By interspersing catch trials with genuine changes in a stimulus, an experimenter can determine the smallest amount of change that an individual can reliably distinguish from catch trials. The amount of change a person can detect half the time is defined as the difference thresh­old or Just Noticeable Difference (JND).

Psychophysical Functions

Early psychophysicists found a reliable relationship between magnitude of stimuli and size of JNDs. The larger the magnitude of the stimulus (for example, the brighter the light), the larger was the just-noticeable difference (JND).

If you compare a 25-watt incandescent bulb with a 50-watt bulb, they look very different. But if you compare a 175-watt bulb to a 200-watt bulb, they look almost the same.

In general, we are less sensitive to differences in signal strength as the intensity of a stimulus increases. This relationship was first summarized by Ernst Weber (VAY-ber) in 1834. His equation was called Weber's Law.

What was the general idea behind Weber's Law?

Weber's Law states that the JND increases in direct proportion to the intensity of a stimulus. But often this is not true when stimuli approach extreme values.

old picture of Fechner
Gustav Fechner

In 1860 Gustav Fech­ner proposed a new law to replace Weber's. Fechner's Law speci­fied that psychophys­ical func­tions would follow a logarithmic relationship.

A logarithmic relationship can produce a curve that drops as the magnitude of a stimulus approaches extreme values. (The curve in the following figure labeled "brightness" shows such a relationship.)

Fechner type curves
Psychophysical curves produced by different types of stimuli

Fechner's Law provides a better fit than Weber's Law for many types of stimuli. Fechner won respect in the scientific world for his careful research.

What problem in Weber's Law did Fechner's Law address?

Some historians of science say that Fechner, rather than Wundt, launched experimental psychology.
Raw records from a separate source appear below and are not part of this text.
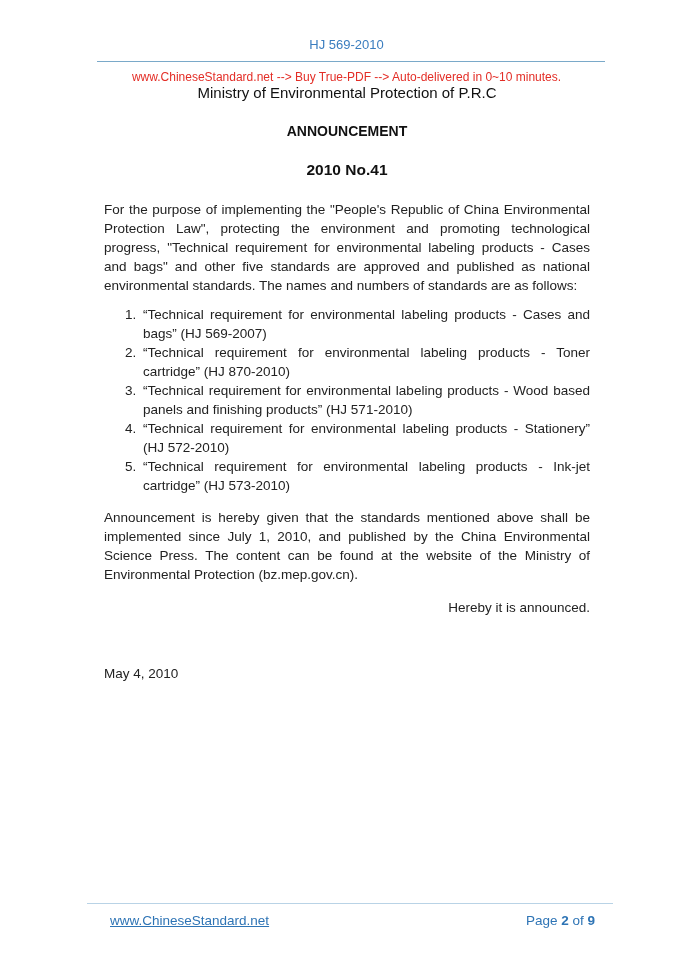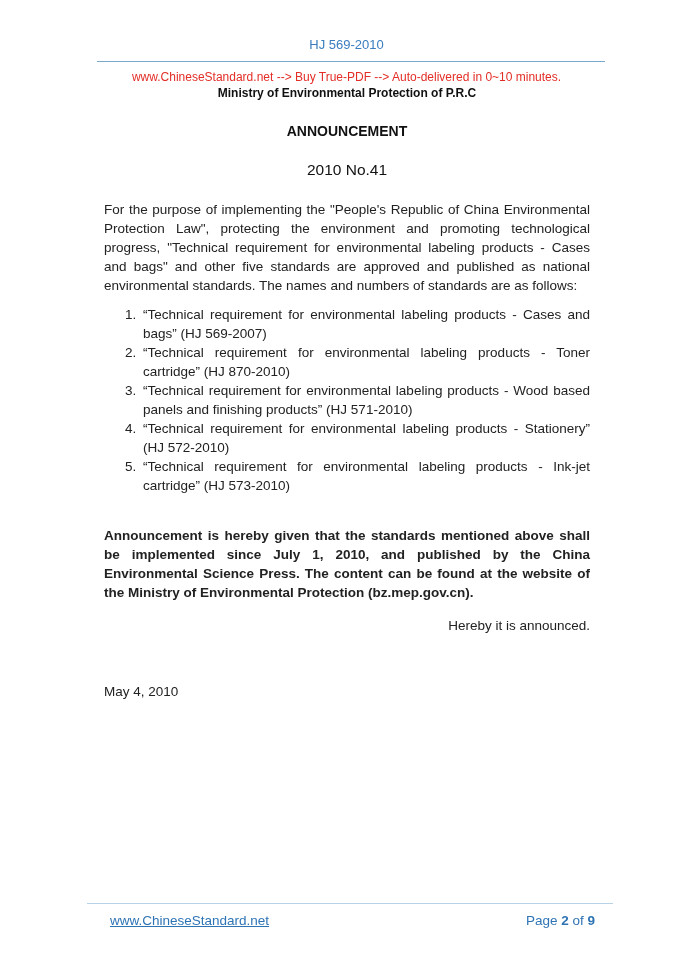"Ministry of Environmental Protection of" .content h1 { font-size: 12px -> 15px; font-weight: bold -> normal }
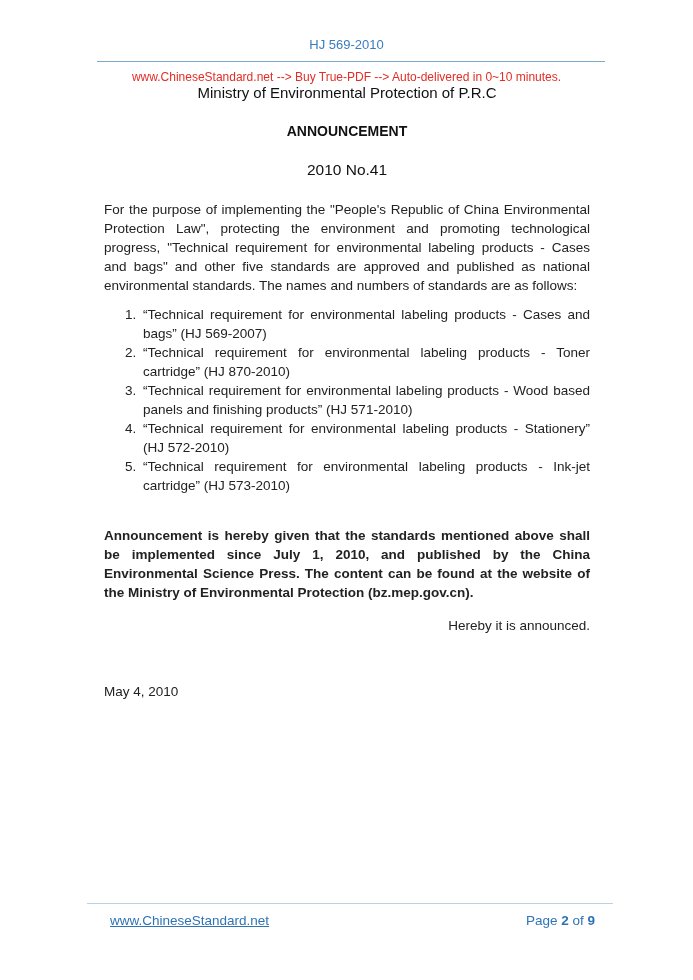"2010 No.41" .content h3 { font-weight: normal -> bold }
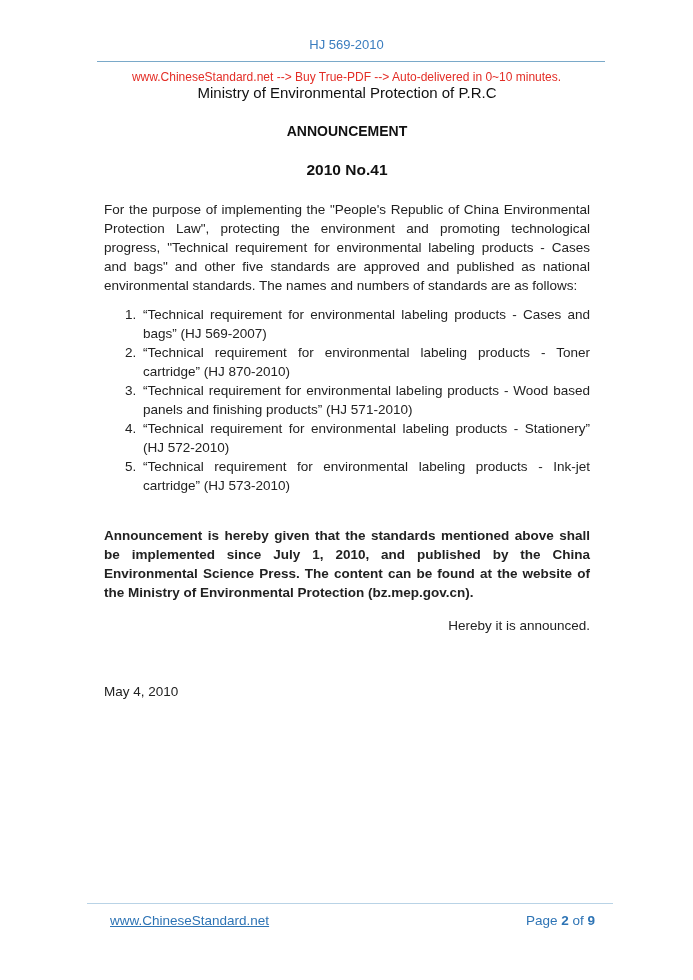"Announcement is hereby given that" .para-implementation { font-weight: bold -> none; margin-top: 31px -> 13px }
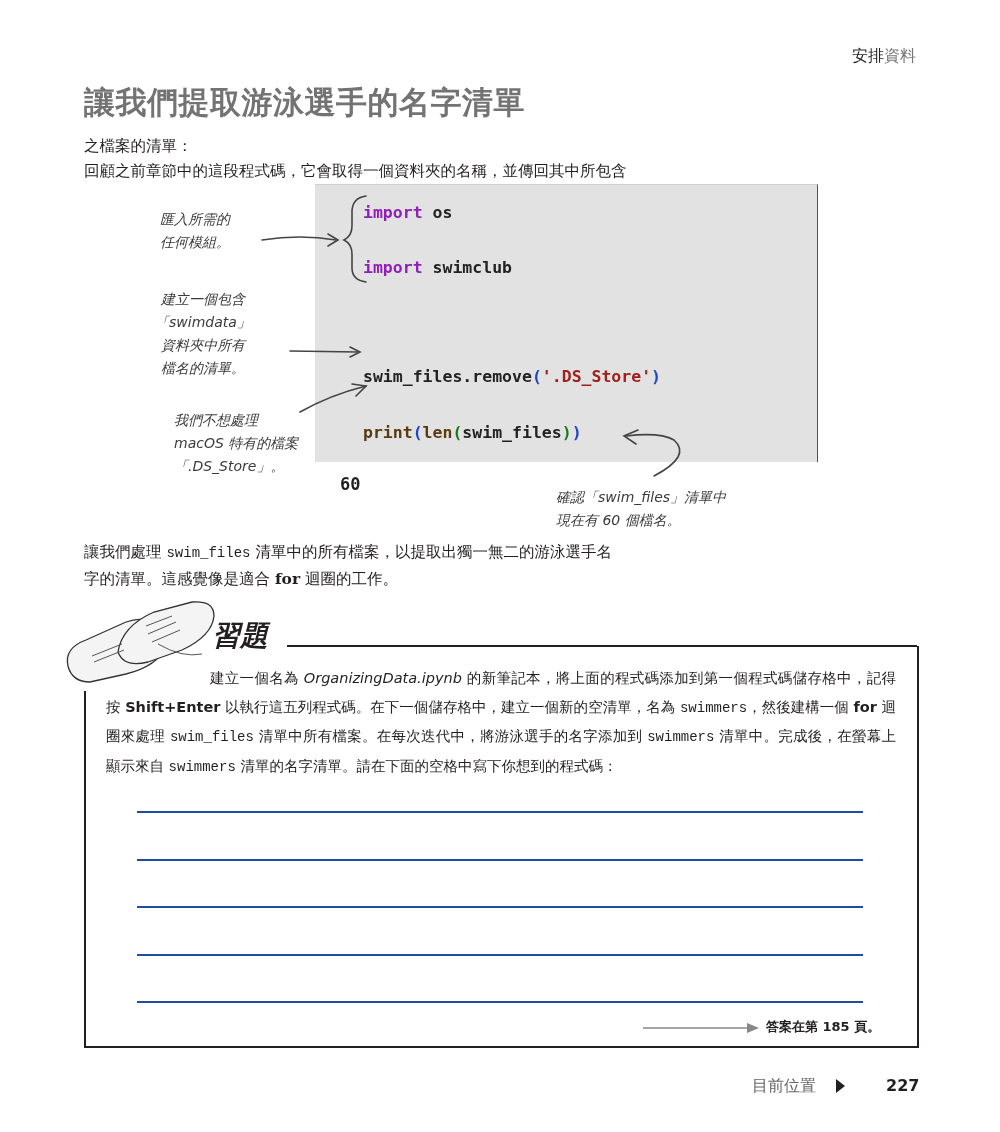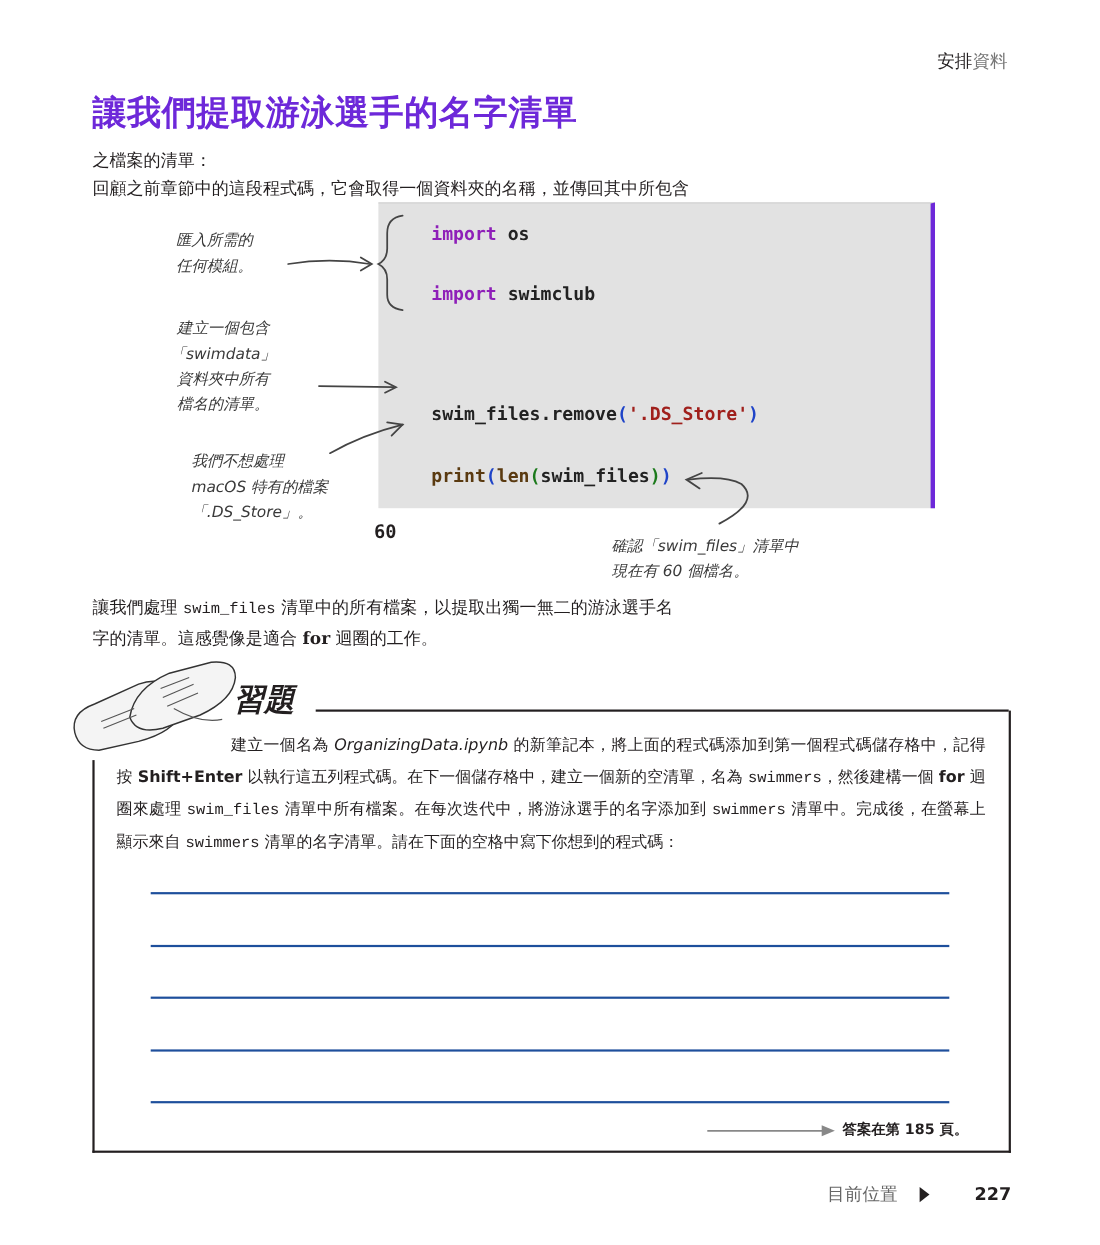"讓我們提取游泳選手的名字清單" .page-title { color: #6d28d9 -> #737373 }
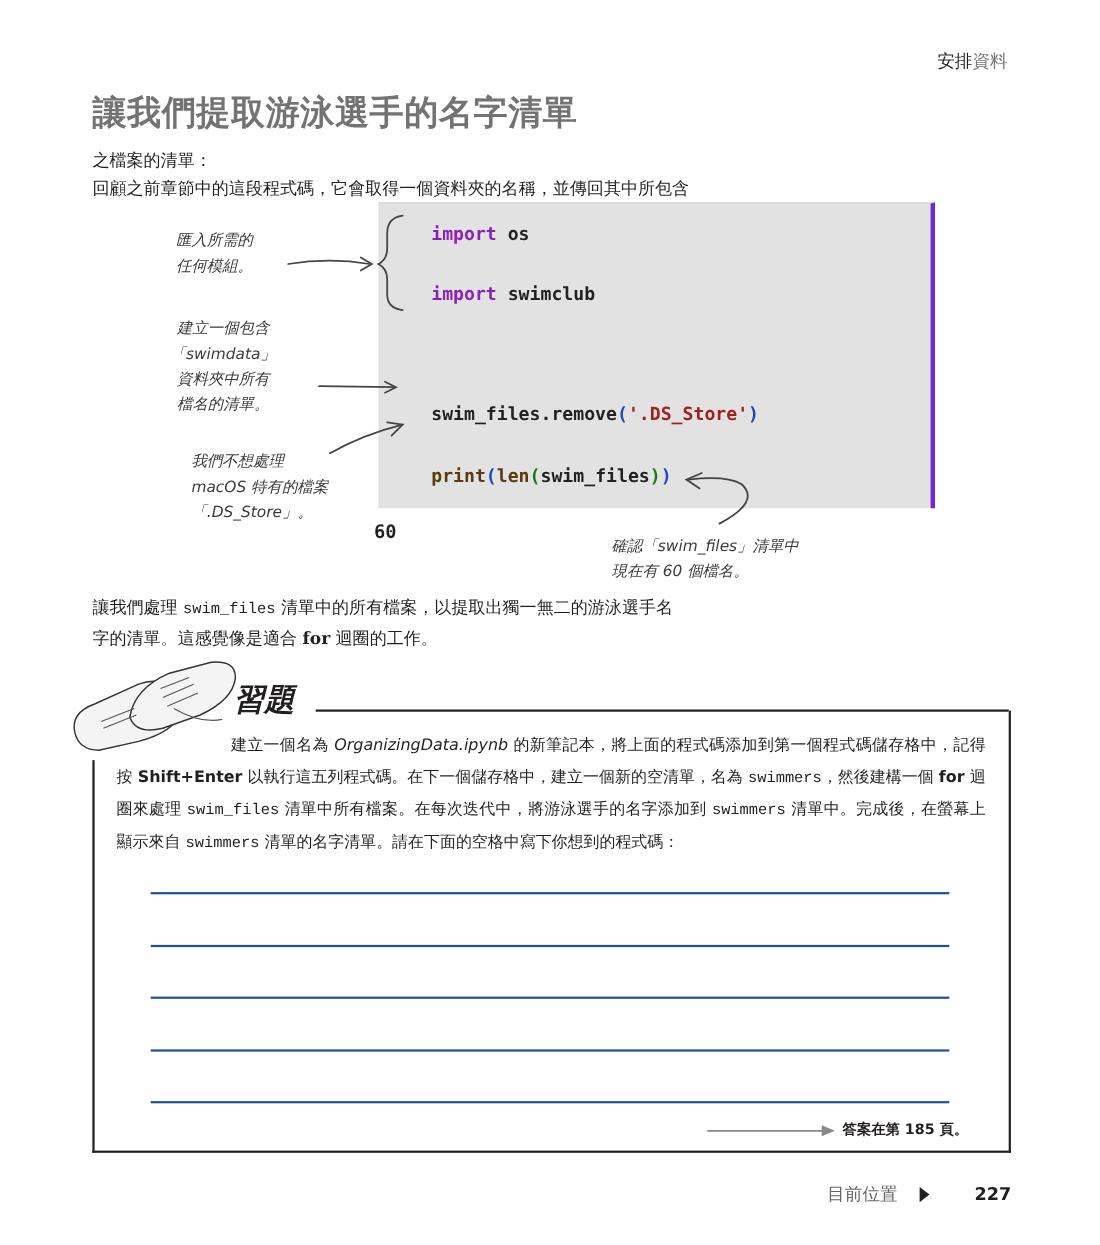"import os" .code-box { border-right: 4px solid #6d28d9 -> 1px solid #6d28d9; left: 344px -> 315px }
Fechner published a book 10 years before Wundt started his laboratory.

While many sensory stimuli fit Fechner's law, some do not. Electric shock produces a curve that goes the wrong direction. The line labeled "electric shock" on the graph shows this.

People become more sensitive to electricity as the magnitude of a shock goes up. The same is true of judgments of heaviness.

What was the general idea of Stevens' Law?

The American psychologist S. S. Stevens proposed a formula that accounted for all these curves, even the curve for electric shock. He suggested that the strength of a sensation was related to the intensity of a physical stimulus raised to some power.

In other words, he proposed an exponential function. If the exponent were greater than one, the line would curve up, as with the lines labeled electric shock and heaviness.

If the exponent is one, the result is a straight line as described by Weber's Law. If the exponent is less than one, the result is a downward sloping curves like those expressed by Fechner's Law.

Stevens's work was done in the 1950s and 1960s. It represented an elegant solution to the problem of defining psychophysical relationships.

However, by the time Stevens's Power Law replaced Fechner's Law, the whole field of psychophysics was undergoing a dramatic change. It was replaced by a new approach called the Theory of Signal Detection.

In retrospect, the psychophysicists were studying the very beginnings of the process by which sensations are converted into perceptions. When a tiny probe is used to monitor activity of a receptor cell or an associated neuron, the number of nerve impulses it fires matches the classic psychophysical functions.

What were the early psychophysicists studying, as it turned out? Where does it take place?

This means the psychophysicists were studying something real and biological, but it was not perception. It was not taking place in the brain.

They were studying the relationship between external stimulus strength and the number of nerve impulses sent to the brain by sense organs. For that process of transduction, psychophysical functions work well. They accurately describe how inputs to sensory receptors relate to outputs sent to the brain.